I am lying on a table and they measure my spleen with ultrasound. We already know it contains red blood cells that will be released during breath hold and help me carry more oxygen in the blood. I rest for 10 minutes and then I am asked to start a max breath hold without breathing up or packing. Erika wants to, among other things, know how our ability to hold our breath varies when we have time to prepare, with a more emergency kind of breath hold that surprises us. Like being trapped in a car that has fallen into the sea. A similar question we competetive freedivers has been concerned with the last 4-5 years. Warm-up or no warm up? I do 5.20 on the first breath hold, which makes the scientist crew of four a bit happy since it is the longest so far. Vanity fed. Contractions and 2.15, surprisingly late considering I had eaten 70 minutes before.
I would argue that no warm up, would not necessarily mean no increased ventilation. I would have prefered to take some 6-8 deep breaths before. After a rest of 10 minutes I am allowed to prepare myself in what ever way I chose for a second max static, but only during 10 minutes. Long enough. I do an exhale static for 1.45, rest for 3 minutes and then start some deep slow breathing for 5 minutes, blocking the exhale slightly to retain lung pressure and hopefully push some O2 atoms into the blood. No packing (some of the first subjects did that and several blacked out). Packing is trickier on land, specially in Sharm with outside temperatures above 40 degrees celcius, threatening heat strokes and falling bloodpressures. Contraction at 3.45 and I stop at 6.20. I feel an LMC in my arm, O2 saturation down to 53 at its lowest. That was a max alright. On both breatholds I had saturation O2 70 at 5.30. Most likely I could have gone beyond 6.20 in the first breath hold, but 3 min contractions was well enough.

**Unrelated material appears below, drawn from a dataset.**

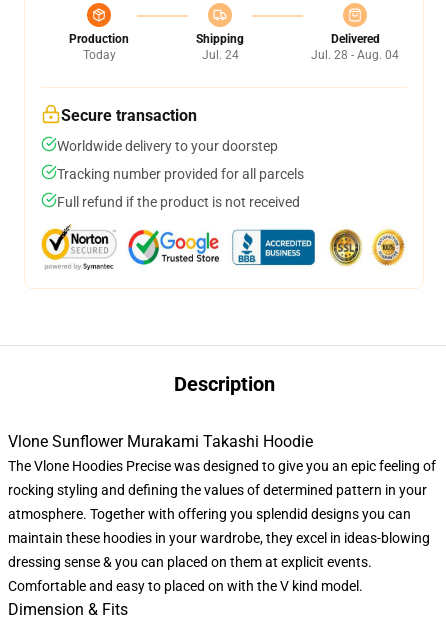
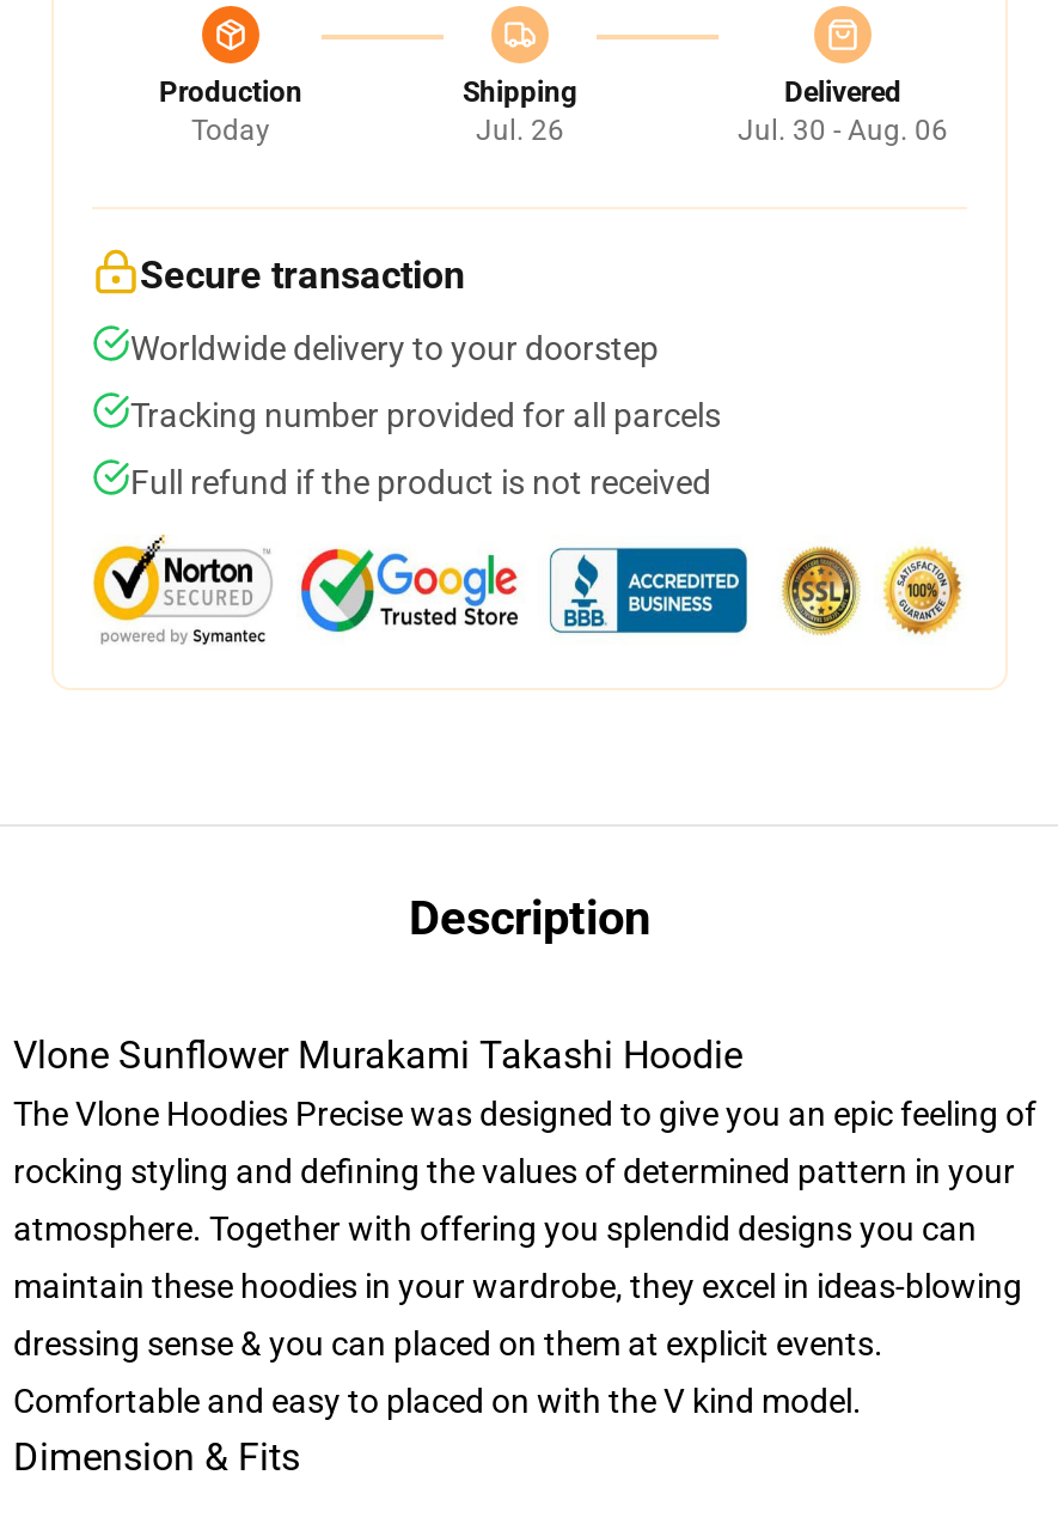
[202,48,238,62] Jul. 24 -> [476,114,564,147] Jul. 26
[311,48,399,62] Jul. 28 - Aug. 04 -> [738,114,948,147] Jul. 30 - Aug. 06

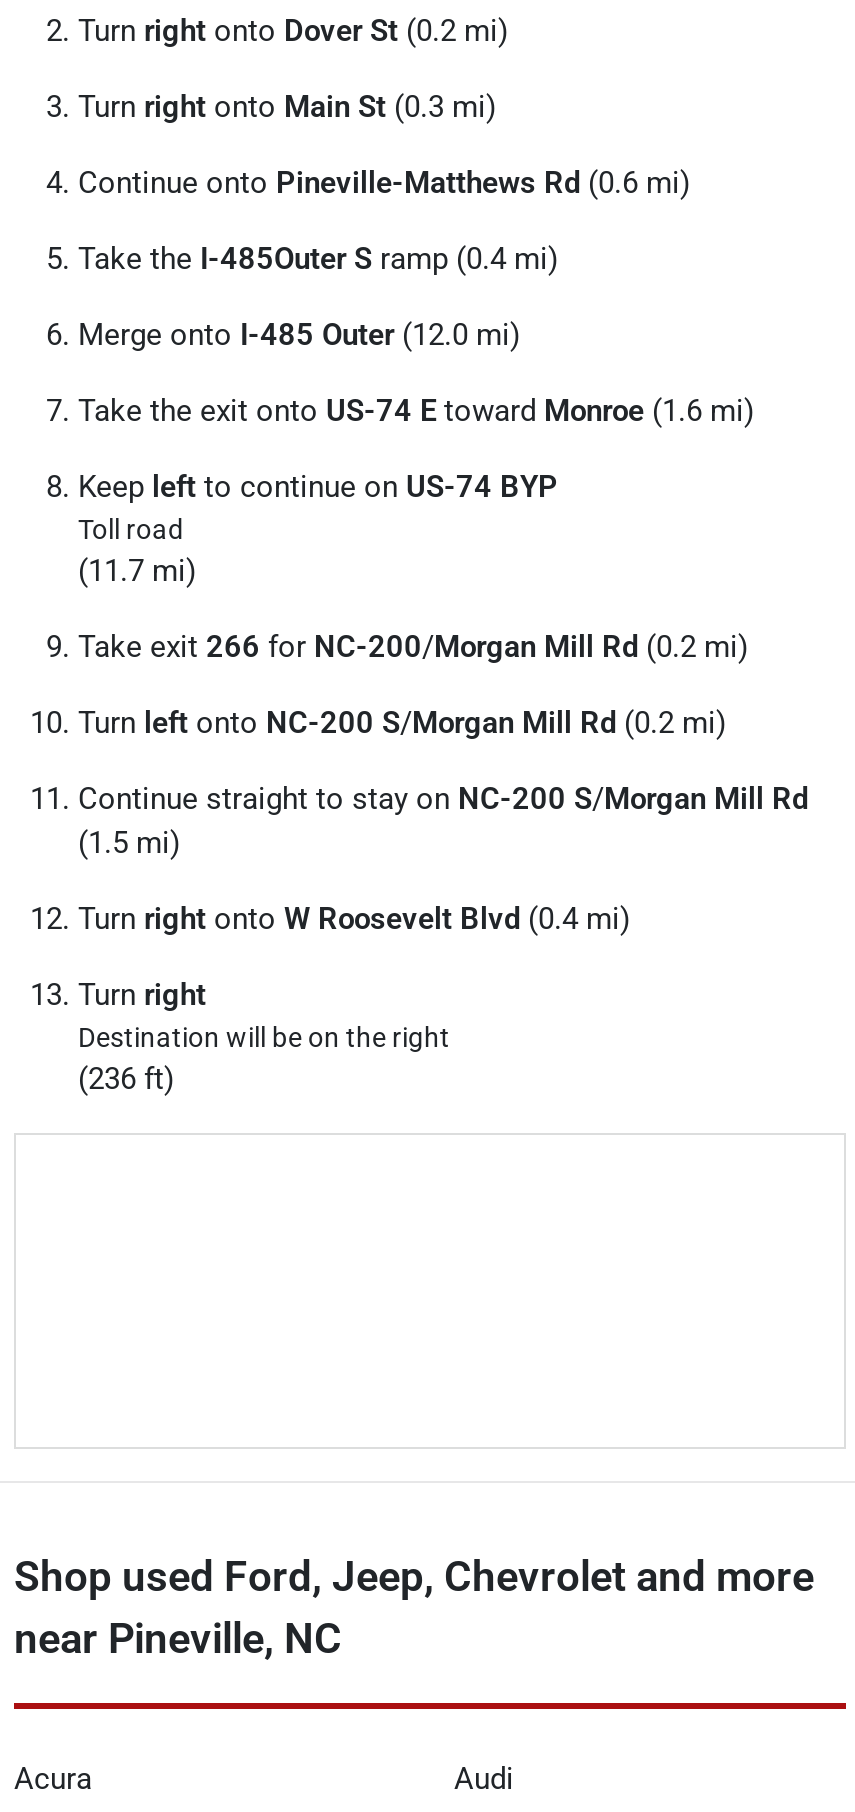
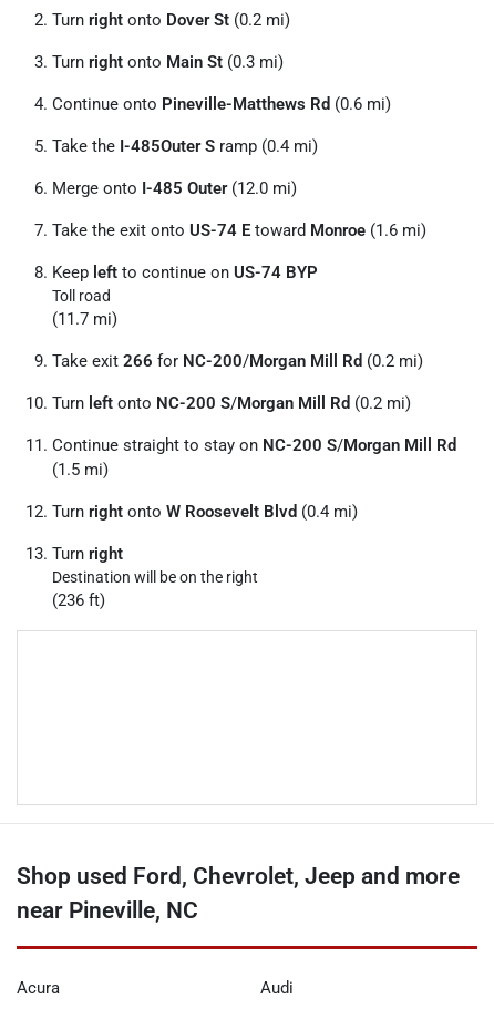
[14,1553,814,1601] Shop used Ford, Jeep, Chevrolet and more -> [17,863,460,889] Shop used Ford, Chevrolet, Jeep and more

Erika is also going to correlate glucose levels, and HB levels and other stuff to the athletes performances. Glucose levels will show who is fasting and who is not.

I and Johan Dahlstrom (doctor, aswell as our at the time strongest athlete) has convinced our two other male athletes (both body builders) to cut down on meat before the upcoming static. Very reluctantly they have done so. Asking Weine to stop with coffee and sugar seems to be asking too much. He looks a bit agressive when we start talking about these things. I have been clearly told that he needs not analyzing or strategy thinking from me as teamcaptain. He decides weeks before the WC what he will deliver in points and then he just comes here and does it. Hyperventilate and go. He seldom fails. He´s more like a natures force. Just go with it.

Where to?
It is getting serious. Did you know that countries are actually protesting each others performances. I know it happened in 2006 team on an ocassion, and we have the protested Stig performance in Maribor, but it looks like this will be part of future freediving on top level. So when private videofootage is allowed in the protestroom who dares not to film every performance of the team, even if we have to pay for acess.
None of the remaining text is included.